> Problem statement: In the entries below, find the line with "- Execute o" and the line with "- Windows: python"; copy them and every line between them exactly, but not the pictures.

> Data excerpts:
====================

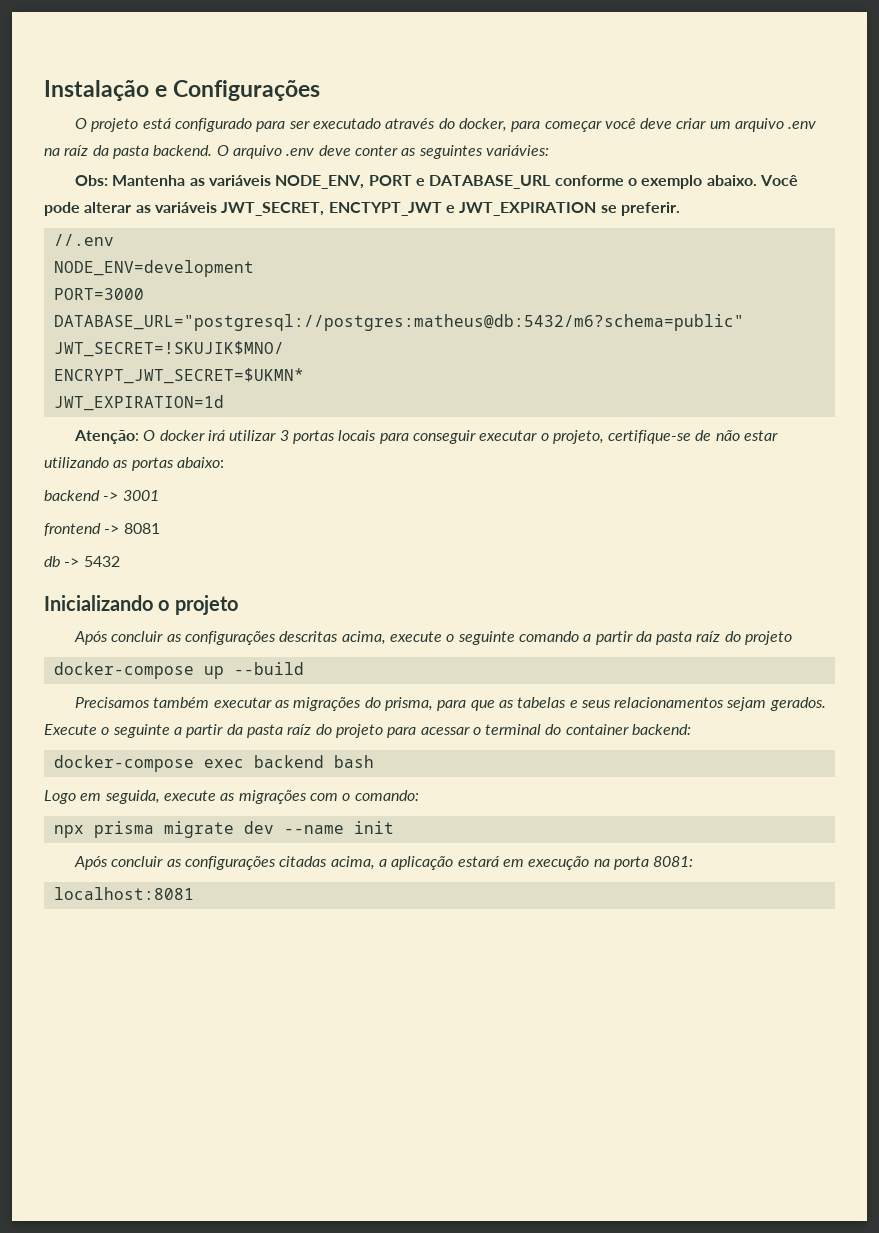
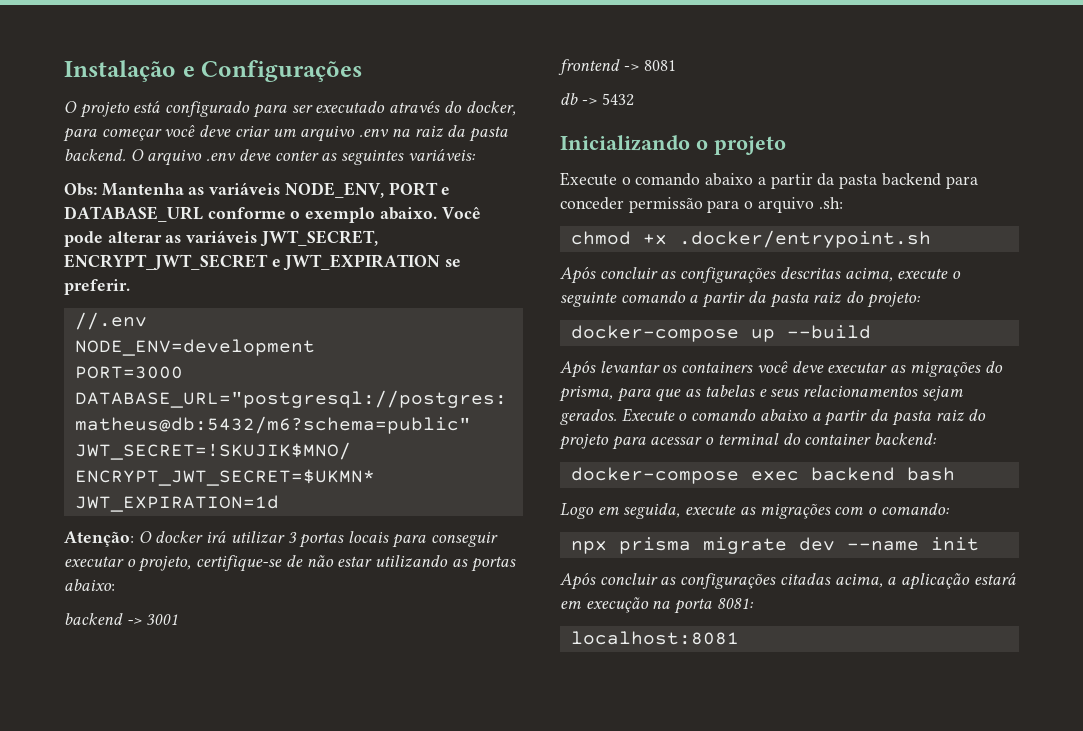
- O projeto está configurado para ser executado através do docker, para começar você deve criar um arquivo .env na raíz da pasta backend.
+ O projeto está configurado para ser executado através do docker, para começar você deve criar um arquivo .env na raiz da pasta backend.
- O arquivo .env deve conter as seguintes variávies:
+ O arquivo .env deve conter as seguintes variáveis:
- Você pode alterar as variáveis JWT_SECRET, ENCTYPT_JWT e JWT_EXPIRATION se preferir.
+ Você pode alterar as variáveis JWT_SECRET, ENCRYPT_JWT_SECRET e JWT_EXPIRATION se preferir.
+ Execute o comando abaixo a partir da pasta backend para conceder permissão para o arquivo .sh:
+ chmod +x .docker/entrypoint.sh
- Após concluir as configurações descritas acima, execute o seguinte comando a partir da pasta raíz do projeto
+ Após concluir as configurações descritas acima, execute o seguinte comando a partir da pasta raiz do projeto:
- Precisamos também executar as migrações do prisma, para que as tabelas e seus relacionamentos sejam gerados.
+ Após levantar os containers você deve executar as migrações do prisma, para que as tabelas e seus relacionamentos sejam gerados.
- Execute o seguinte a partir da pasta raíz do projeto para acessar o terminal do container backend:
+ Execute o comando abaixo a partir da pasta raiz do projeto para acessar o terminal do container backend:

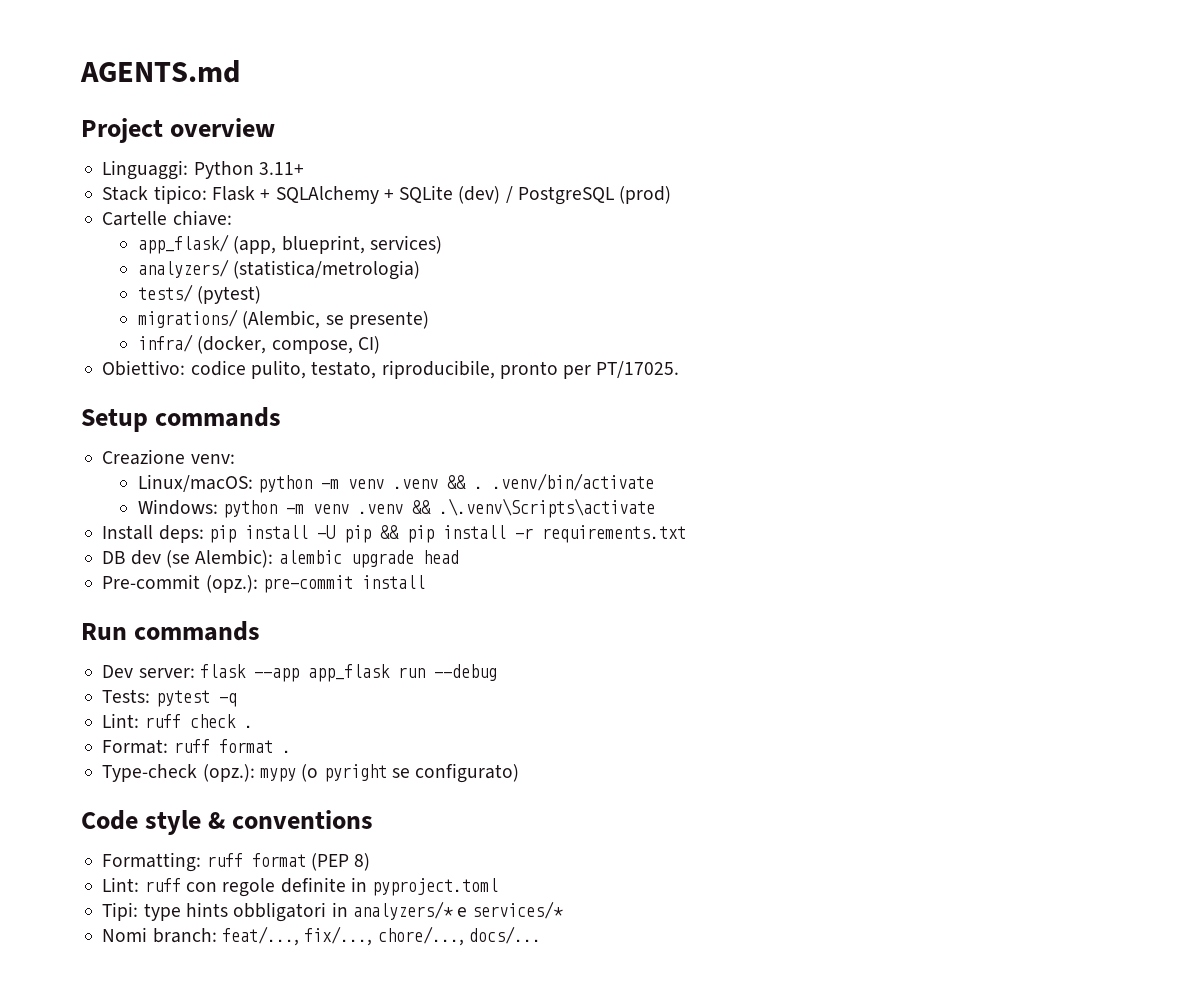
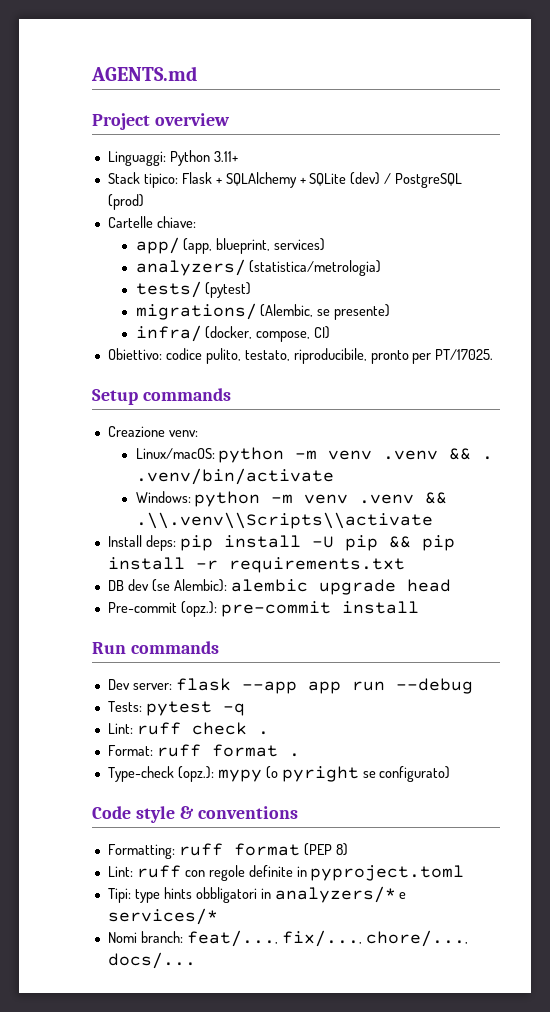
- app_flask/ (app, blueprint, services)
+ app/ (app, blueprint, services)
- Windows: python -m venv .venv && .\.venv\Scripts\activate
+ Windows: python -m venv .venv && .\\.venv\\Scripts\\activate
- Dev server: flask --app app_flask run --debug
+ Dev server: flask --app app run --debug

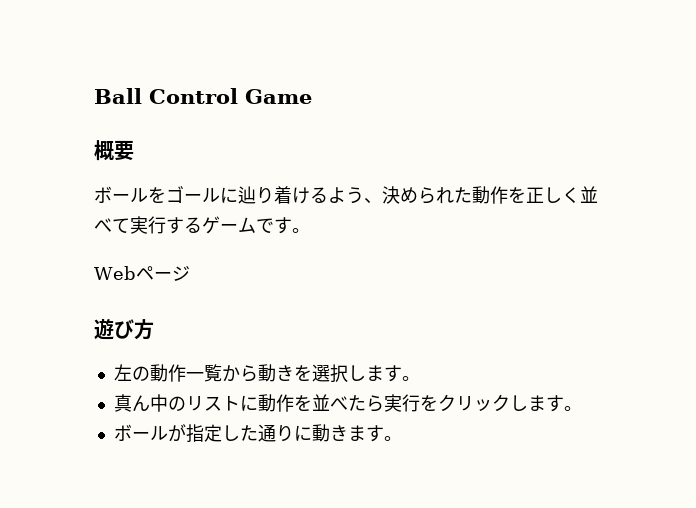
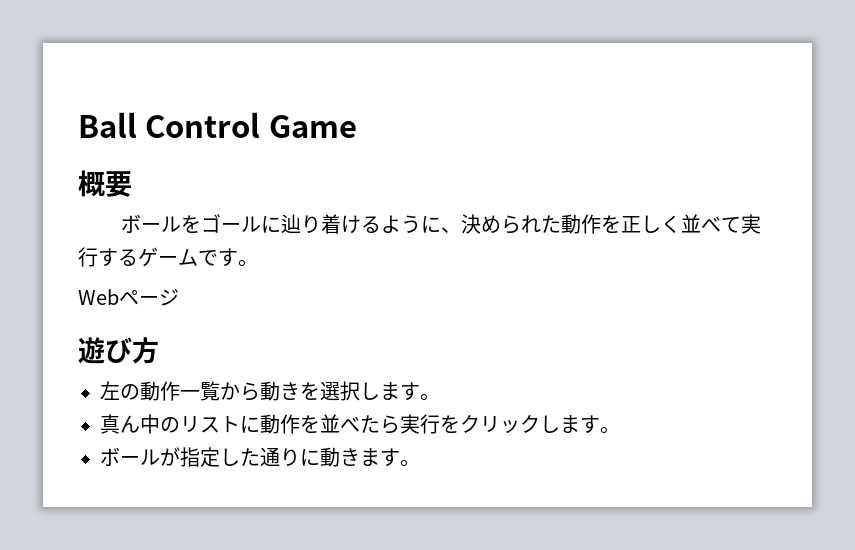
- ボールをゴールに辿り着けるよう、決められた動作を正しく並べて実行するゲームです。
+ ボールをゴールに辿り着けるように、決められた動作を正しく並べて実行するゲームです。

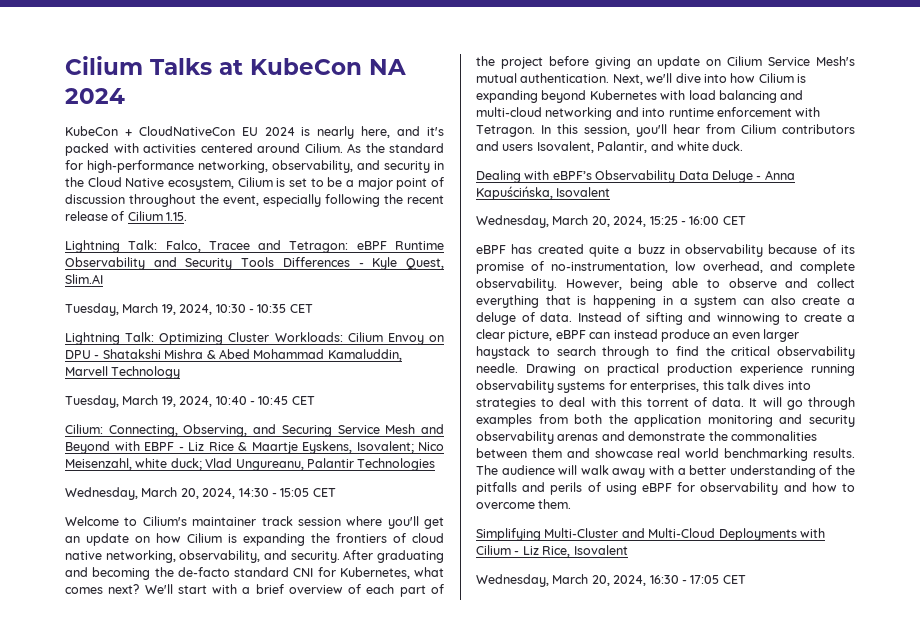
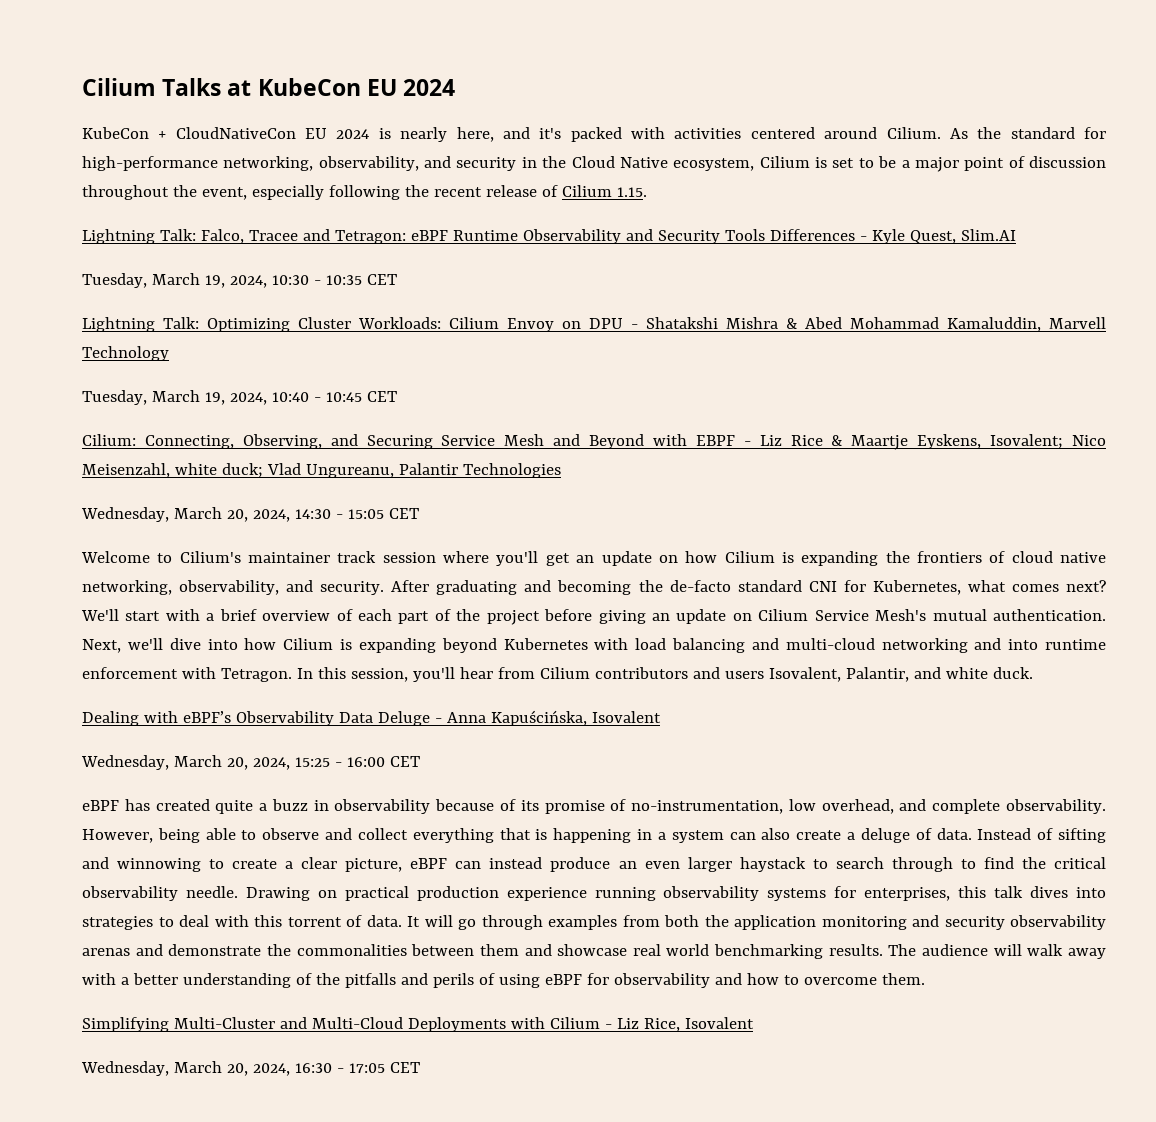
- Cilium Talks at KubeCon NA 2024
+ Cilium Talks at KubeCon EU 2024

====================

> Output for this exercise:
- Execute o seguinte a partir da pasta raíz do projeto para acessar o terminal do container backend:
+ Execute o comando abaixo a partir da pasta raiz do projeto para acessar o terminal do container backend:

- app_flask/ (app, blueprint, services)
+ app/ (app, blueprint, services)
- Windows: python -m venv .venv && .\.venv\Scripts\activate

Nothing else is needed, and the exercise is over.